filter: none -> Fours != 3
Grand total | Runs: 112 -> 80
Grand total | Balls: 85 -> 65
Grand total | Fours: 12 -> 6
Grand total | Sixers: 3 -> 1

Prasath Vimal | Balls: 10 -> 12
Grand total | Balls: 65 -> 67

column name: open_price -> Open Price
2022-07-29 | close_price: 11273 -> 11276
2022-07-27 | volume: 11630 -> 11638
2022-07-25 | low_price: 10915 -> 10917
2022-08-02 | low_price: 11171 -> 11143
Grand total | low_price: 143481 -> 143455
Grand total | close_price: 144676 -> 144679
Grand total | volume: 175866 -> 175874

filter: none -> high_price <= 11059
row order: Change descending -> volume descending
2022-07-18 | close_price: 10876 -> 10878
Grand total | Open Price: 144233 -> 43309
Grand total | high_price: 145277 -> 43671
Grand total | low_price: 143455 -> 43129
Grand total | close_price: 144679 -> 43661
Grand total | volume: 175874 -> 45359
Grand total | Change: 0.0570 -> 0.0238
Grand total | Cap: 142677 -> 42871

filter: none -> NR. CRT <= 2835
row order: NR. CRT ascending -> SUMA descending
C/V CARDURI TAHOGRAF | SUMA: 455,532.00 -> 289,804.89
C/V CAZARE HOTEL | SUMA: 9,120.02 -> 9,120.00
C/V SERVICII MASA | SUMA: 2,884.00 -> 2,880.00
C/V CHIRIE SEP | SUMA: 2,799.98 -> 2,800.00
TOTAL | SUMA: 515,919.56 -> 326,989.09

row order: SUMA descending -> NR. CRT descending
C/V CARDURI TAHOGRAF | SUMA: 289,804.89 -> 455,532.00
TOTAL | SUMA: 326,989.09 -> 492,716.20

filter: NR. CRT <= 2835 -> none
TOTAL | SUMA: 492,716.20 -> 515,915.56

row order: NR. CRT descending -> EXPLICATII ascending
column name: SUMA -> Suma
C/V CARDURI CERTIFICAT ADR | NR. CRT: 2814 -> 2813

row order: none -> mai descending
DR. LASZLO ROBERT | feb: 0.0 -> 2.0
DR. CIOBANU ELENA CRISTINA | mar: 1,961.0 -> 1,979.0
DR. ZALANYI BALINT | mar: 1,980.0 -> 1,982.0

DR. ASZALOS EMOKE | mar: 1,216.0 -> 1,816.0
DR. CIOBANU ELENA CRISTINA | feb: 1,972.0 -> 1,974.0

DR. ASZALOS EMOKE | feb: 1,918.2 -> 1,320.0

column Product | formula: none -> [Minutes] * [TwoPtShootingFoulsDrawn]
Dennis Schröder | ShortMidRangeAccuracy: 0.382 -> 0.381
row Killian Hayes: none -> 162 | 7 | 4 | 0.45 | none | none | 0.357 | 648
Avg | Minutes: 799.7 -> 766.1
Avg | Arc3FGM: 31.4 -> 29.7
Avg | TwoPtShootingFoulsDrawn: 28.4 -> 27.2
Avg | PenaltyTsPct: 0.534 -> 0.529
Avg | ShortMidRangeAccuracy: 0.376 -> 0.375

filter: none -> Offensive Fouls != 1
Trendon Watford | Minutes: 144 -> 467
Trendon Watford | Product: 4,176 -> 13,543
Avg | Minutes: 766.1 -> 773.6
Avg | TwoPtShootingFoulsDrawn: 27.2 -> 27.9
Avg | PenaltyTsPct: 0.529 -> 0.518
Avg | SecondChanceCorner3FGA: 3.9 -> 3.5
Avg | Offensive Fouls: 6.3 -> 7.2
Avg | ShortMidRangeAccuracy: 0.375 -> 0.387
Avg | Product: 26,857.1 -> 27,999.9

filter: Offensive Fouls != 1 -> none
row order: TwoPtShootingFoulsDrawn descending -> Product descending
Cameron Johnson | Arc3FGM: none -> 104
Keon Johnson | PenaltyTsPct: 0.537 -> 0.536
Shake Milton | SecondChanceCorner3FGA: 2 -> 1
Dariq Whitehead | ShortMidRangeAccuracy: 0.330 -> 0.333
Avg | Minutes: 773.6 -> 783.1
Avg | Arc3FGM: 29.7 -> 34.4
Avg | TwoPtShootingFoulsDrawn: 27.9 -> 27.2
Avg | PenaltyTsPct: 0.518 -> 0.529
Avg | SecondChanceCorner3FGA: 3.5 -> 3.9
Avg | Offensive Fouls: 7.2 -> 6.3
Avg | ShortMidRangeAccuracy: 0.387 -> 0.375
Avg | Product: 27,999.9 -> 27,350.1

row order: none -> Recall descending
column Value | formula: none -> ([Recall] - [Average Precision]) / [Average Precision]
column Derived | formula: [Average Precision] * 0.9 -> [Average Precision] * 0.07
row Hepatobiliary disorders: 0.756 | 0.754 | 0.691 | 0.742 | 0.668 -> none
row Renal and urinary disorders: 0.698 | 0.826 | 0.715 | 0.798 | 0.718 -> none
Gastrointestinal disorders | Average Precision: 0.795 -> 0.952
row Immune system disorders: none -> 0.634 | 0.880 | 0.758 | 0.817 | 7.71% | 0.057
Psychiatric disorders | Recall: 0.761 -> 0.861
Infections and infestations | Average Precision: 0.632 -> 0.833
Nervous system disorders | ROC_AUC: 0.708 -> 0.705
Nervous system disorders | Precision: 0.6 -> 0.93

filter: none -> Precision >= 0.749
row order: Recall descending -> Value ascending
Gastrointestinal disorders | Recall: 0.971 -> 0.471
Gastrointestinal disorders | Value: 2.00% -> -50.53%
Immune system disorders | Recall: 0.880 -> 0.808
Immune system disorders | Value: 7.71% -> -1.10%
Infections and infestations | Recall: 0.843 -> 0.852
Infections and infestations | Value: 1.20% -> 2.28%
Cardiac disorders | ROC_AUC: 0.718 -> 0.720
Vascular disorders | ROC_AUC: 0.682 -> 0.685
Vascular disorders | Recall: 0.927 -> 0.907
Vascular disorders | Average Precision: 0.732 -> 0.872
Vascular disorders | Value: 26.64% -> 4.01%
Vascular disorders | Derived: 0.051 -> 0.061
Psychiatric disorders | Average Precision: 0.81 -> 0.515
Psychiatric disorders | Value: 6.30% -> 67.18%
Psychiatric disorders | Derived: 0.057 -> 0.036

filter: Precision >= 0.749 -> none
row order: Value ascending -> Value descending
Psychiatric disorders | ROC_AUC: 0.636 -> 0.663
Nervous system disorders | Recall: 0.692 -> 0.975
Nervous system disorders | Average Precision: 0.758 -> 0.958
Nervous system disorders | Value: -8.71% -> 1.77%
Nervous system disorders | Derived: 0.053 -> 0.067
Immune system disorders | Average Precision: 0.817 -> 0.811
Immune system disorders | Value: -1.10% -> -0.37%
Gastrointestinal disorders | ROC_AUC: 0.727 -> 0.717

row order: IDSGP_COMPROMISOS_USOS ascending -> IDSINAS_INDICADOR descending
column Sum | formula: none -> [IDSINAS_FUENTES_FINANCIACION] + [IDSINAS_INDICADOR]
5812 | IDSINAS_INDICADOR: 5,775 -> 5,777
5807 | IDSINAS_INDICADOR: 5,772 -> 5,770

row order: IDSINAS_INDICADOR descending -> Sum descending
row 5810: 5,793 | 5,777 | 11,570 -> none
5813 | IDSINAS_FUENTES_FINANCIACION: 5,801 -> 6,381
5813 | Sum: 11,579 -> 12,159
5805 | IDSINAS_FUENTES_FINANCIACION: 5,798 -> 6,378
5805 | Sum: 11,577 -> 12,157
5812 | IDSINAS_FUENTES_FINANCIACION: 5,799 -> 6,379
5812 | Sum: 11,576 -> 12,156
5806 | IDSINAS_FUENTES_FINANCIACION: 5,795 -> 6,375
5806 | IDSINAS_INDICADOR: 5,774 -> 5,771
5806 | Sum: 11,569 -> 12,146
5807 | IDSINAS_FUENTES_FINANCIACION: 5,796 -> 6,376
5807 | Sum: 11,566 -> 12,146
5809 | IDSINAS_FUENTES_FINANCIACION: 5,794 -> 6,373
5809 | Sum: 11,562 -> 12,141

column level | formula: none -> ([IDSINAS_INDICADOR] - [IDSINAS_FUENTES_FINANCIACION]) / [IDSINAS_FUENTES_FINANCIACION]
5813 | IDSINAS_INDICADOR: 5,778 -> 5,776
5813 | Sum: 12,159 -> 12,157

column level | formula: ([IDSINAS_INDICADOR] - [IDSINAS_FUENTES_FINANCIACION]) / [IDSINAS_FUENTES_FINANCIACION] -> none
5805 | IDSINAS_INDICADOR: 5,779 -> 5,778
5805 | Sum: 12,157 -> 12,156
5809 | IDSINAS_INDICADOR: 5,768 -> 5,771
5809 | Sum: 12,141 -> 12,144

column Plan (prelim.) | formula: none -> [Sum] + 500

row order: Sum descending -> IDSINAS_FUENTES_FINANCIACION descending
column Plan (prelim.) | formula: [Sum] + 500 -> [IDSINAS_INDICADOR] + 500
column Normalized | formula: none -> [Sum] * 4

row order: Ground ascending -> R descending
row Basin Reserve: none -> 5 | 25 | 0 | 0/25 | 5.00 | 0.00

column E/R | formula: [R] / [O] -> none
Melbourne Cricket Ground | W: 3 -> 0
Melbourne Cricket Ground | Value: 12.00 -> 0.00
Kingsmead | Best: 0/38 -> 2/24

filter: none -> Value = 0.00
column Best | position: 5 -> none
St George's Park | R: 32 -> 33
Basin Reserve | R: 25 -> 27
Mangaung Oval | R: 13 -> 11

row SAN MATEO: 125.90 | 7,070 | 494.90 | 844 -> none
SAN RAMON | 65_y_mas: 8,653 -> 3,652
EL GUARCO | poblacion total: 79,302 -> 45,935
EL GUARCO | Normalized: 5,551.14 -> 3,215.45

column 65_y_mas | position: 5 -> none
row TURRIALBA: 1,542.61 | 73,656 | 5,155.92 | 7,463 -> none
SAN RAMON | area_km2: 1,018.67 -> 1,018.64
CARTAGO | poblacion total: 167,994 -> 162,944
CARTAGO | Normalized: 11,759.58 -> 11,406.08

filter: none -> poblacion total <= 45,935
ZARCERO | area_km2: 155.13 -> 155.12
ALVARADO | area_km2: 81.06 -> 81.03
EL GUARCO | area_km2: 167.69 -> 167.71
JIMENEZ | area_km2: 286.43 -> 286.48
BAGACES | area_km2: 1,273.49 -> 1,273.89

━━━━━━━━━━━━━━━━━━━━

INSTRUCTIONS TO FOLLOW
Each line, starting with the one containing "SAN RAMON | 65_y_mas: 8,653 -> 3,652" and ending with the last line of the records above, should be reproduced exactly.

WORKED SOLUTION
SAN RAMON | 65_y_mas: 8,653 -> 3,652
EL GUARCO | poblacion total: 79,302 -> 45,935
EL GUARCO | Normalized: 5,551.14 -> 3,215.45

column 65_y_mas | position: 5 -> none
row TURRIALBA: 1,542.61 | 73,656 | 5,155.92 | 7,463 -> none
SAN RAMON | area_km2: 1,018.67 -> 1,018.64
CARTAGO | poblacion total: 167,994 -> 162,944
CARTAGO | Normalized: 11,759.58 -> 11,406.08

filter: none -> poblacion total <= 45,935
ZARCERO | area_km2: 155.13 -> 155.12
ALVARADO | area_km2: 81.06 -> 81.03
EL GUARCO | area_km2: 167.69 -> 167.71
JIMENEZ | area_km2: 286.43 -> 286.48
BAGACES | area_km2: 1,273.49 -> 1,273.89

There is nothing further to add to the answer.